The contribution of Africanist dance practice in performance, social and recreational forms in Britain is also just as present and prevalent.
In this country though the history is still unwritten, credibility unsubstantiated, recognition, marginal. However, write African Dance Classes in your internet browser, narrowing your search to the UK and you will hit several individual sites and links offering classes. Performances at Sadler’s Wells, The Place and the Barbican Centre list companies with an African presence.
Africanist dance practices form the foundations that enable creativity in jazz and break dancing and its derivative, street dance.

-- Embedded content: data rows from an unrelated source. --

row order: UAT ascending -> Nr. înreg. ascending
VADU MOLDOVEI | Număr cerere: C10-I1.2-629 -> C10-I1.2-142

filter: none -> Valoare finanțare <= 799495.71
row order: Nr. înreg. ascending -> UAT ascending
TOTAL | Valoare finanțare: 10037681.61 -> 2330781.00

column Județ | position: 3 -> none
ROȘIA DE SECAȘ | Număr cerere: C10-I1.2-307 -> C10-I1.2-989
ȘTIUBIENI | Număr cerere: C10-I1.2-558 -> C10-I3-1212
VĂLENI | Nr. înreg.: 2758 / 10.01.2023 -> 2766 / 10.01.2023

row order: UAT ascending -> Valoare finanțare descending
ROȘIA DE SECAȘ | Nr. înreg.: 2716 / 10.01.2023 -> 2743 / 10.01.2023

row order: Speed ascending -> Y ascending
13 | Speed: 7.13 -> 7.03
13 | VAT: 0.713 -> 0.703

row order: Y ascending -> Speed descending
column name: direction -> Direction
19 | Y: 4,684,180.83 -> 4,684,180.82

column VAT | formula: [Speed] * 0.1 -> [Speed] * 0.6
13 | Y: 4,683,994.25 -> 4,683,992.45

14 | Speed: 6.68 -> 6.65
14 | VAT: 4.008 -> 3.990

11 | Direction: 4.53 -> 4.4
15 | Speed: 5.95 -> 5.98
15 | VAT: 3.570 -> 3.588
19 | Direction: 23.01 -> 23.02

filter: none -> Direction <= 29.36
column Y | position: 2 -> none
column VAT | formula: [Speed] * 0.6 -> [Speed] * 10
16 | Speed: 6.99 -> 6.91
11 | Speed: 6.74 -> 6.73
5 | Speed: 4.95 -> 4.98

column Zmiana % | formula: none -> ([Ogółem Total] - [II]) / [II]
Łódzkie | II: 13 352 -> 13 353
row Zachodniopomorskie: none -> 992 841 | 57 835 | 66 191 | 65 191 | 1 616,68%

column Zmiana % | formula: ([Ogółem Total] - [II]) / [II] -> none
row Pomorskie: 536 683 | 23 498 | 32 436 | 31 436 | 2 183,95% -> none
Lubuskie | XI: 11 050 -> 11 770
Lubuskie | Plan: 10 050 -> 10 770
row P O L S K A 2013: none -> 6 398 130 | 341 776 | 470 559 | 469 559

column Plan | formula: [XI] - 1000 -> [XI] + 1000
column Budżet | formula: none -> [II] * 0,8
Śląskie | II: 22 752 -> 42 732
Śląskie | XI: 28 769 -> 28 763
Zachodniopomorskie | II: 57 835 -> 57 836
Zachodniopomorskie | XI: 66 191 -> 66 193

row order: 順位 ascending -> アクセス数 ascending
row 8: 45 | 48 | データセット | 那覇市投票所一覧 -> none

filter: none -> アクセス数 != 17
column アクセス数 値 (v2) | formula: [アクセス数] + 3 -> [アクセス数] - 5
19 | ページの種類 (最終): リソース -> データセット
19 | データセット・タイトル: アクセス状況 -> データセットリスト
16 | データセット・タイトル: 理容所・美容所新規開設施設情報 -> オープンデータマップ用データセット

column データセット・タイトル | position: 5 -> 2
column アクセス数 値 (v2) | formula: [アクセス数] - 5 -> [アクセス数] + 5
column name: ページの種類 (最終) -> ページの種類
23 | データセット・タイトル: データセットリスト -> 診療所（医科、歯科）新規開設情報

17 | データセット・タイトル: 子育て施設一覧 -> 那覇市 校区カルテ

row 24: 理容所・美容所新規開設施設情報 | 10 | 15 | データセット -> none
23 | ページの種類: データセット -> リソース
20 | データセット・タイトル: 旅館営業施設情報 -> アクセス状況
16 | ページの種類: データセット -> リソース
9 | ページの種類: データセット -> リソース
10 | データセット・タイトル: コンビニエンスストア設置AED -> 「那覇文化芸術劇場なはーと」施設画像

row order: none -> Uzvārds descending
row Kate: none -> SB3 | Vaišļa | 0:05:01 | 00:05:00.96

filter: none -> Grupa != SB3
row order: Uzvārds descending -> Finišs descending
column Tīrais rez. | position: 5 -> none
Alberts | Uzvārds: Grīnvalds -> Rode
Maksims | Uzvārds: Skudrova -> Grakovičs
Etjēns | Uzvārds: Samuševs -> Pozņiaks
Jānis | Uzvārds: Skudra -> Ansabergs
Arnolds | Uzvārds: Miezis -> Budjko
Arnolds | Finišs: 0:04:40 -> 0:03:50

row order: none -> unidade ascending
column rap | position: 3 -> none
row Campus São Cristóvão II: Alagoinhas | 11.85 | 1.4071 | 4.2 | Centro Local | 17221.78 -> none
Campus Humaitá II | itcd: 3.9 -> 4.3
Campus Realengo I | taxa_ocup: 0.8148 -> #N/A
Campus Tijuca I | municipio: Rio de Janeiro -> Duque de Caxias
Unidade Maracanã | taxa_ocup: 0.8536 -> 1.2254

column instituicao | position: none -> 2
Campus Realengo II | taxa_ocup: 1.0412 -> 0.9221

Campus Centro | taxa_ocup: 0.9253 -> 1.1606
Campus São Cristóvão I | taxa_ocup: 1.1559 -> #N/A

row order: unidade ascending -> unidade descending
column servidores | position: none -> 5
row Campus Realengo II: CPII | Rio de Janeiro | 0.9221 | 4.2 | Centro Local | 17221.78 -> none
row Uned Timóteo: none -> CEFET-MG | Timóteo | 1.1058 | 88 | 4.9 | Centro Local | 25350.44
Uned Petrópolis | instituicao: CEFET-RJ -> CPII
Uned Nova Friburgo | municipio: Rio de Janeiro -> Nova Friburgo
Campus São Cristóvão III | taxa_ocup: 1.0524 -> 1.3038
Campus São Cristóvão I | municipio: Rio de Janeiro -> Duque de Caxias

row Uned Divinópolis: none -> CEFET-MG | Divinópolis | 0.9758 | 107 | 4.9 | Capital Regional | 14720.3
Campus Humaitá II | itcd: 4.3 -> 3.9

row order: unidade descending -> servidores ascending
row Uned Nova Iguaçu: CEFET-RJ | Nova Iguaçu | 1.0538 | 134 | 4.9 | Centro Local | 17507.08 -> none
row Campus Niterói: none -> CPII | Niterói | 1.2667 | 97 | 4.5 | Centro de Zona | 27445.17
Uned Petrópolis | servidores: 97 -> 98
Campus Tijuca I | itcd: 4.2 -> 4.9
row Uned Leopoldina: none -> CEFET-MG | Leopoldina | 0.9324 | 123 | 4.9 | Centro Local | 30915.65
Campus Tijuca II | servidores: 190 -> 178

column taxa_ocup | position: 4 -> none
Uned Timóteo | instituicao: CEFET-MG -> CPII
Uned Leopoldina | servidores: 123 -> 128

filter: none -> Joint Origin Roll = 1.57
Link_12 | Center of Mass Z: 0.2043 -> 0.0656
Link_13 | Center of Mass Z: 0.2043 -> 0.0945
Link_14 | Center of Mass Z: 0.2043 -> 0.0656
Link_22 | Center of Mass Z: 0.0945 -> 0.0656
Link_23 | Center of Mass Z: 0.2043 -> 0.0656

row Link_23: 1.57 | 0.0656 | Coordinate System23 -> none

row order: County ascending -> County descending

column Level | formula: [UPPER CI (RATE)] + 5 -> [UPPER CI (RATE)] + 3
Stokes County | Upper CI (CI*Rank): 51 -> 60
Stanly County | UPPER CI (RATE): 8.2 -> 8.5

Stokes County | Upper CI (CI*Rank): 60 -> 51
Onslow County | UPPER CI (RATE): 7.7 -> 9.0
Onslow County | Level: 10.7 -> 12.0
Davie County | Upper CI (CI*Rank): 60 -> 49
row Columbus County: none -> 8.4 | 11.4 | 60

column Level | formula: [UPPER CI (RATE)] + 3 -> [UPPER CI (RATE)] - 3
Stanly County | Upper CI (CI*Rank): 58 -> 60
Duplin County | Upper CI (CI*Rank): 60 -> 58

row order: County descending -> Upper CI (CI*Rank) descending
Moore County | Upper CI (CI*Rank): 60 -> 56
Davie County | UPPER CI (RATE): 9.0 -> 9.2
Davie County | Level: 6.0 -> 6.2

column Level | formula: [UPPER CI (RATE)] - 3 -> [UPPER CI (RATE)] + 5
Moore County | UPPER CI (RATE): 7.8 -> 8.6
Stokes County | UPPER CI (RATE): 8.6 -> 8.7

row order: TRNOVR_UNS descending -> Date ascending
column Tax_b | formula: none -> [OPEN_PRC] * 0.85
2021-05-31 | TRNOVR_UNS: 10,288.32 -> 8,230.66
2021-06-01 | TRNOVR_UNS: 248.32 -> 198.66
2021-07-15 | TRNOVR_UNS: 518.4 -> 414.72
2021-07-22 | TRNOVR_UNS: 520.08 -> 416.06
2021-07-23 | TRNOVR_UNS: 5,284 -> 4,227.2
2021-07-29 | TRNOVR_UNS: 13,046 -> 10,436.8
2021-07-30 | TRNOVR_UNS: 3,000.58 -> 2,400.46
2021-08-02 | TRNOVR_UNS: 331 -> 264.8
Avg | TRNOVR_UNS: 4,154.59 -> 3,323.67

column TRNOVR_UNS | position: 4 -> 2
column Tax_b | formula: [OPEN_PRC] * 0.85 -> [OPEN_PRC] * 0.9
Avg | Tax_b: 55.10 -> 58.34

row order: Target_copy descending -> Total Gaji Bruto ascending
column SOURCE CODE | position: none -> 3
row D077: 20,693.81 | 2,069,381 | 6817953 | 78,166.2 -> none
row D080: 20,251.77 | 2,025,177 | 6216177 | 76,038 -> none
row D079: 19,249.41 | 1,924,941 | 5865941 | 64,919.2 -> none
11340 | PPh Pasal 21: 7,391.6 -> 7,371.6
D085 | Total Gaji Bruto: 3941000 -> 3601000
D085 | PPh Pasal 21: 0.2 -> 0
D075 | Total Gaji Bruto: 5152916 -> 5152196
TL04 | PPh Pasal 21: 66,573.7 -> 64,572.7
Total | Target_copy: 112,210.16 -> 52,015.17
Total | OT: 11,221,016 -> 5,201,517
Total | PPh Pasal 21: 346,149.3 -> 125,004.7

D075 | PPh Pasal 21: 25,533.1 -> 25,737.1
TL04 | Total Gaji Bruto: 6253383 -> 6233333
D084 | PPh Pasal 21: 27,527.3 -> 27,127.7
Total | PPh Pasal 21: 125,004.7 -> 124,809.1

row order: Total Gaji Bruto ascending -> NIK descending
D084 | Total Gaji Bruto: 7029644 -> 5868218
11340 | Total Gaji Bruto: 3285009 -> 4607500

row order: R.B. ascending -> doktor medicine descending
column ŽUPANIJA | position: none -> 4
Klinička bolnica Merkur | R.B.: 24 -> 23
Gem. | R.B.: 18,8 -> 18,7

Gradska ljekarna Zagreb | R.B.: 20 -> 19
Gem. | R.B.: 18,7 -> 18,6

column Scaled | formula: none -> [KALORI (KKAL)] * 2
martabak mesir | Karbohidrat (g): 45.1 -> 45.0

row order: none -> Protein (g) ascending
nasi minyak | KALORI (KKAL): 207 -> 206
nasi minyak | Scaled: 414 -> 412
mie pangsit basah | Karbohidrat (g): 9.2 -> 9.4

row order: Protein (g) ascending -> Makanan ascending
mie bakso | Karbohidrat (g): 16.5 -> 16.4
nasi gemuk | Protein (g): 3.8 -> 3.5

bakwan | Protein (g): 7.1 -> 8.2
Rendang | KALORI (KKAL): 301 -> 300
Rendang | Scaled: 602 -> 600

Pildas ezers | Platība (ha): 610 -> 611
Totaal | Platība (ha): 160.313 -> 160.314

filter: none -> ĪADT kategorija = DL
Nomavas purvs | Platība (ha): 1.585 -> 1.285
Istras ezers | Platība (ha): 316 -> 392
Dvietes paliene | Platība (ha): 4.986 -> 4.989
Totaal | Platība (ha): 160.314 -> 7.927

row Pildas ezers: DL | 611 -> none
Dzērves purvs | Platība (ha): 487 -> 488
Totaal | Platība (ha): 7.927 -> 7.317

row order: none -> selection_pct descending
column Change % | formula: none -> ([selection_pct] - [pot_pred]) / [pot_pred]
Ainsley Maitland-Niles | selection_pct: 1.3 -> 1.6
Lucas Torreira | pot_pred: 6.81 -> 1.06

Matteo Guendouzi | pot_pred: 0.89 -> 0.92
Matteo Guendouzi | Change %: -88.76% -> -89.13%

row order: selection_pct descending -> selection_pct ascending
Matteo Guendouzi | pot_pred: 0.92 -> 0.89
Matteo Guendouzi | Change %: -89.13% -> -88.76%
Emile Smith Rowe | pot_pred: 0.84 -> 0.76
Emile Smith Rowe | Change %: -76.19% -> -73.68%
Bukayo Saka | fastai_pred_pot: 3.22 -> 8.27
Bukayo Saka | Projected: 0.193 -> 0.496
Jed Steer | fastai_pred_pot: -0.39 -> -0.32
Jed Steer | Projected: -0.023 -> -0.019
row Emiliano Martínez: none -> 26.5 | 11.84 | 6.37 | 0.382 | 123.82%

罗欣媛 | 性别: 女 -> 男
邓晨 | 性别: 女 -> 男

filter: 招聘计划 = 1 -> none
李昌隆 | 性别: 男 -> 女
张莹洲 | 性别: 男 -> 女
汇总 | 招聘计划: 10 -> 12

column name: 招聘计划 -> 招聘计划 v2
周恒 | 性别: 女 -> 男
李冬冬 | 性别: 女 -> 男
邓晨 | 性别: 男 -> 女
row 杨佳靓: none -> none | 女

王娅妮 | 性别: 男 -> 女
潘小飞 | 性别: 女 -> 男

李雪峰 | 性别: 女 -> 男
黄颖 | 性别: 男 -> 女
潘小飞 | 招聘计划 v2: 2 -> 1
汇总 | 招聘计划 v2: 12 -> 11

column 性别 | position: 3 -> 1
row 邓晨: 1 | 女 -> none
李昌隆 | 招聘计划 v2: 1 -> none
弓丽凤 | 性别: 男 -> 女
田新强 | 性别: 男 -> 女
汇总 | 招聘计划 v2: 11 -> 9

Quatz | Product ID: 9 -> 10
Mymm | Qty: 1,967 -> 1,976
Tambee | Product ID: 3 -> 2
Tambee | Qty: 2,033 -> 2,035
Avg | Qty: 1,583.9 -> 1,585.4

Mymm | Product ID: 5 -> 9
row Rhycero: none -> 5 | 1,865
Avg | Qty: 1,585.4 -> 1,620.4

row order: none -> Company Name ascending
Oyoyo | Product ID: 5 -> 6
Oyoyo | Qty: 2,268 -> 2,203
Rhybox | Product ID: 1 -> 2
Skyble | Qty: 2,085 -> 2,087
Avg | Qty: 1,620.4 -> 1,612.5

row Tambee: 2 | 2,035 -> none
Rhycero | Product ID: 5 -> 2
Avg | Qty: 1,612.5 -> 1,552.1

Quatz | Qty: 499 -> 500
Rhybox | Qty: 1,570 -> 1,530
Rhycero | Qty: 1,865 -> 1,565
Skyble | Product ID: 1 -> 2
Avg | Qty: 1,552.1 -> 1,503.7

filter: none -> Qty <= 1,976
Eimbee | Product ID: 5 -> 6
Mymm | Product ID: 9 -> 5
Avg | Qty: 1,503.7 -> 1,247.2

Street dance has revolutionised dance performance in the music and film industry just as vernacular jazz dance revolutionised dance performance for early 20th century musical theatre. Street dance is not just popular, it is endemic being taught everywhere from leisure centres to Pineapple Dance Studios in London.
Musical theatre also owes much of its early development to Africanist music and dance traditions found in American minstrelsy. British musical theatre benefited from this transliteration of Africanist expressions. Practices from the continent of Africa, related expressions from South America and Caribbean add to social forms with samba, salsa and Capoeira illustrating the practice of Africanist forms in Britain is on going.
The demise of major dance groups Kokuma and Adzido with their overt African expressions is only the demise of these high profile companies. It is certainly not the demise of the practice.
9. What keeps you focused and motivated?
Faith.
10. What advice or ‘words of wisdom’ could you offer to those people working in the APD / Black dance arena?
Never lose sight of your dreams. Inspiration and belief in your self and strength in your body can make any goal obtainable. Trust.
Thea Nerissa Barnes is Resident Dance Supervisor for The Lion King in London’s West End. She has had a distinguished performing career with the Alvin Ailey Dance Company and Martha Graham Dance Company. Thea holds a Bachelor of Fine Arts Degree in Dance from the Juilliard School, New York; a Master’s Degree in Dance Education from Columbia Teachers College, New York; and a Master of Philosophy degree from City University, London.